*** Source material ***

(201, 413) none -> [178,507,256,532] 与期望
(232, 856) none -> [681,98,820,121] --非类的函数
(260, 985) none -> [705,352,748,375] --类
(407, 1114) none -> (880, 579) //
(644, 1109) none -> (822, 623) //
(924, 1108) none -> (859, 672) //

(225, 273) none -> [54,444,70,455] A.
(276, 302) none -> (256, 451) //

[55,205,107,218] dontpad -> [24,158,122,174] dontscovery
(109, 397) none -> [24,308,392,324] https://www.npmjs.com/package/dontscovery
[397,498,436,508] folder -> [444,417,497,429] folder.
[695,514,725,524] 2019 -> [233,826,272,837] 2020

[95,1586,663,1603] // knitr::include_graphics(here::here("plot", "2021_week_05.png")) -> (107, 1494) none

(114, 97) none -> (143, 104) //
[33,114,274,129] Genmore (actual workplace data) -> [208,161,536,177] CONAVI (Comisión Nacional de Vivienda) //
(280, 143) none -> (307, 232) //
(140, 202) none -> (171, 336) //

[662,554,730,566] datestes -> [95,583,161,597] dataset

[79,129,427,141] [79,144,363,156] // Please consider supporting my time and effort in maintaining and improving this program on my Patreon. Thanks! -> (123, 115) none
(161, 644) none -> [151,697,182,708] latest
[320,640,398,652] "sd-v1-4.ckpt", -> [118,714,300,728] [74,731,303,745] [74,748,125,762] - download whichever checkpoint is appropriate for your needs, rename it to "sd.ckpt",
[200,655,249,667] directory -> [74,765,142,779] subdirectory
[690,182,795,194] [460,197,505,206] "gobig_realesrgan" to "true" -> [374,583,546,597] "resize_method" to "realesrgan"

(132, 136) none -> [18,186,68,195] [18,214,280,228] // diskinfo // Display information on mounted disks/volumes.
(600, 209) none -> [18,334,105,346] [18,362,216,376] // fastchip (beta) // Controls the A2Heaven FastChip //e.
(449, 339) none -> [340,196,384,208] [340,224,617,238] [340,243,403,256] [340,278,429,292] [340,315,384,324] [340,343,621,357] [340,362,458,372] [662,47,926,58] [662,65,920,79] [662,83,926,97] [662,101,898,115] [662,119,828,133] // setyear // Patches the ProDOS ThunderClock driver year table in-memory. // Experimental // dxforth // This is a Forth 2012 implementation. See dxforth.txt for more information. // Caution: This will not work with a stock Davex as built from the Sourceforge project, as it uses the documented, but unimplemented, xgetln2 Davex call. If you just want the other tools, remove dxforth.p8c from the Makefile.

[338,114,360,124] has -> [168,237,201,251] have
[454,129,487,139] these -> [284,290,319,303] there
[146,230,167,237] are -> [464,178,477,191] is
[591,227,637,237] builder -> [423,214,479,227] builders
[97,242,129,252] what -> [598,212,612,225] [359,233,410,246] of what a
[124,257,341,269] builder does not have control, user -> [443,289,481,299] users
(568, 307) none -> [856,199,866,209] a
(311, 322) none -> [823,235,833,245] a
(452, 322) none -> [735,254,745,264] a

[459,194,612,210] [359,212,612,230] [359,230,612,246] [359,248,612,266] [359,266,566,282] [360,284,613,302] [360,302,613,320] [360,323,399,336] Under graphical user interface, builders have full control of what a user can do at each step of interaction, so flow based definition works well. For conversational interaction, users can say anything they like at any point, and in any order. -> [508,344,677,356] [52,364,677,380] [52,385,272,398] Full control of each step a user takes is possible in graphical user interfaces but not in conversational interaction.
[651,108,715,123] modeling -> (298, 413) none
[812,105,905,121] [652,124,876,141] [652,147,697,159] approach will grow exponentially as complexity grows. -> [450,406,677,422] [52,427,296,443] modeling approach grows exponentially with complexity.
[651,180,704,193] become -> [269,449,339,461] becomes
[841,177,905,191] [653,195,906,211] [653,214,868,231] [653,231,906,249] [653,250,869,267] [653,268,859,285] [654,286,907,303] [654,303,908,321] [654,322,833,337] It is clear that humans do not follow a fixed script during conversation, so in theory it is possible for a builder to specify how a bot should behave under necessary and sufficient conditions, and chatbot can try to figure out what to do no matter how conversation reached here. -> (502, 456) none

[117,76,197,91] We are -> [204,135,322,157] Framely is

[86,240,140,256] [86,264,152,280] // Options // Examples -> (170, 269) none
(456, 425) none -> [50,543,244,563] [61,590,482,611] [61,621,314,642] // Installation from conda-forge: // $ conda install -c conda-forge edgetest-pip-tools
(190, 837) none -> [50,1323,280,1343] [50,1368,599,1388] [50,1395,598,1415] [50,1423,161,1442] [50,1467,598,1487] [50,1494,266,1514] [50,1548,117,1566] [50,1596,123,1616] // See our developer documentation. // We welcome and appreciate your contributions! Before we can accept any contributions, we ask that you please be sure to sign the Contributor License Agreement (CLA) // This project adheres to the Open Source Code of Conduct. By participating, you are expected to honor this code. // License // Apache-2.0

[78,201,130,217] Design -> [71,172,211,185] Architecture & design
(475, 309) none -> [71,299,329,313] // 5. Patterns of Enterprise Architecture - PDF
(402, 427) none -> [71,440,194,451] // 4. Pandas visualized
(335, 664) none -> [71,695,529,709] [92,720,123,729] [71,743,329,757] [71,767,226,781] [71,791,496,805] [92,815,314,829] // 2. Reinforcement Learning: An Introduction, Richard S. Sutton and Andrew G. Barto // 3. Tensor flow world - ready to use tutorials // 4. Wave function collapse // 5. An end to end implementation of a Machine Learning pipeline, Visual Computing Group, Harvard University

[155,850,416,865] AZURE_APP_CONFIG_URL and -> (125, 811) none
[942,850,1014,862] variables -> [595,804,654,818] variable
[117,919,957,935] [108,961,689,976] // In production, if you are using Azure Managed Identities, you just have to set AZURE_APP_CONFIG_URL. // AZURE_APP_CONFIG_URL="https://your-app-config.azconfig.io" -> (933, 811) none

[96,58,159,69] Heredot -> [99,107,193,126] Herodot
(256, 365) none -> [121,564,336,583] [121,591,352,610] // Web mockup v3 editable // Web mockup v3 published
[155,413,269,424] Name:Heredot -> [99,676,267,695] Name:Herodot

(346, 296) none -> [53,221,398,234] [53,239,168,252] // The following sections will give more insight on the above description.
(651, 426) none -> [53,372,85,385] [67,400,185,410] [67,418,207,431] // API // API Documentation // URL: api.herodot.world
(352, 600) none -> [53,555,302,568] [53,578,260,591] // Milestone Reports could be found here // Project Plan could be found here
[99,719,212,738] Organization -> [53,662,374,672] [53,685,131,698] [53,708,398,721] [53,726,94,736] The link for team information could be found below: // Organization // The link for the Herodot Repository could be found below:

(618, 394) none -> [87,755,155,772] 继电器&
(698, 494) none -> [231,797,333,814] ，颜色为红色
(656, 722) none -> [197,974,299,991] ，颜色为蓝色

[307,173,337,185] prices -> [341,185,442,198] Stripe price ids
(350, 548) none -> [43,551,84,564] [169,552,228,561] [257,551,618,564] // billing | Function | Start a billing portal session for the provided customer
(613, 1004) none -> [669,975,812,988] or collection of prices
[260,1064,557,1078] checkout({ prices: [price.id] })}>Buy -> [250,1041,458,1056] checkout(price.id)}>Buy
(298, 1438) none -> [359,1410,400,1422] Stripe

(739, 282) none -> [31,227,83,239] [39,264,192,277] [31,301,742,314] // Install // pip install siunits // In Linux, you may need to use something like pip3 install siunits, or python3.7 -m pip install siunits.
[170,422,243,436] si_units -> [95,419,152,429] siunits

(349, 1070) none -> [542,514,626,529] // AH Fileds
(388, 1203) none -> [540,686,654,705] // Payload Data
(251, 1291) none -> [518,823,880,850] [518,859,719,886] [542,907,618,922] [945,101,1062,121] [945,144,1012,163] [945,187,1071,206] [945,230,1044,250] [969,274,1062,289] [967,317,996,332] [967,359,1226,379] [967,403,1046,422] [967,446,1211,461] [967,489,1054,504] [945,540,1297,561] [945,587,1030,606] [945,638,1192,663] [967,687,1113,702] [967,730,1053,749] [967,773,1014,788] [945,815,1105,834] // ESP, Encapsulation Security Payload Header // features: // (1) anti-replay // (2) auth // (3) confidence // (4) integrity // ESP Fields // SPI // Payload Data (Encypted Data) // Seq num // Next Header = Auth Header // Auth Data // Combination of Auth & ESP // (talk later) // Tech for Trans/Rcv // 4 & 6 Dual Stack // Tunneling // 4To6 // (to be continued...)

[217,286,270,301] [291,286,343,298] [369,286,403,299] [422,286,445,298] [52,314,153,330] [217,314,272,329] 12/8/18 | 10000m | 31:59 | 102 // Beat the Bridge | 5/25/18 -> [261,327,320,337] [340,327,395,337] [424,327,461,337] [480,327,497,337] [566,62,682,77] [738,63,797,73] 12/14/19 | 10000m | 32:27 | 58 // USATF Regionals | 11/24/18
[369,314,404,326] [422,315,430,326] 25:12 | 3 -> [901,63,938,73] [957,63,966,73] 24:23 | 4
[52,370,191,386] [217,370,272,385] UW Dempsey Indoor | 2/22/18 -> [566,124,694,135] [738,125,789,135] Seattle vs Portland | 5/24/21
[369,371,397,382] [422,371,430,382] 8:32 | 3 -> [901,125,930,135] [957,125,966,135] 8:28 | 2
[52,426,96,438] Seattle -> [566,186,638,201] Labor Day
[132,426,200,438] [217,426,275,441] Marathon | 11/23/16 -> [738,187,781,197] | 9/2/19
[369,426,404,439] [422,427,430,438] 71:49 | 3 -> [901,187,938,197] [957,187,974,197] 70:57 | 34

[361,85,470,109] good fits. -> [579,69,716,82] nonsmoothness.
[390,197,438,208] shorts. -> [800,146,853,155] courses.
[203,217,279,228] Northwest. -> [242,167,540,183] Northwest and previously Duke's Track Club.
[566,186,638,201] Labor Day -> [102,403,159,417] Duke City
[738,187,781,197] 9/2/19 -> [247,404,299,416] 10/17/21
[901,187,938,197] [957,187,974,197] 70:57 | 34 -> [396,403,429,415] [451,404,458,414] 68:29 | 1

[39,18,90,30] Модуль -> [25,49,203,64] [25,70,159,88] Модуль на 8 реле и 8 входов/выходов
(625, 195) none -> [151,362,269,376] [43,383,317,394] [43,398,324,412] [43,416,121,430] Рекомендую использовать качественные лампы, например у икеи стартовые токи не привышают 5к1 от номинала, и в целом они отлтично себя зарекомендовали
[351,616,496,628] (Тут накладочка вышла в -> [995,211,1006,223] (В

*** End of Source material ***

* _Task details_: Of the lines above, retype only those from the line containing "[361,85,470,109] good fits." through the line containing "[39,18,90,30] Модуль ->", including both, exactly.

* _Solved exercise_:
[361,85,470,109] good fits. -> [579,69,716,82] nonsmoothness.
[390,197,438,208] shorts. -> [800,146,853,155] courses.
[203,217,279,228] Northwest. -> [242,167,540,183] Northwest and previously Duke's Track Club.
[566,186,638,201] Labor Day -> [102,403,159,417] Duke City
[738,187,781,197] 9/2/19 -> [247,404,299,416] 10/17/21
[901,187,938,197] [957,187,974,197] 70:57 | 34 -> [396,403,429,415] [451,404,458,414] 68:29 | 1

[39,18,90,30] Модуль -> [25,49,203,64] [25,70,159,88] Модуль на 8 реле и 8 входов/выходов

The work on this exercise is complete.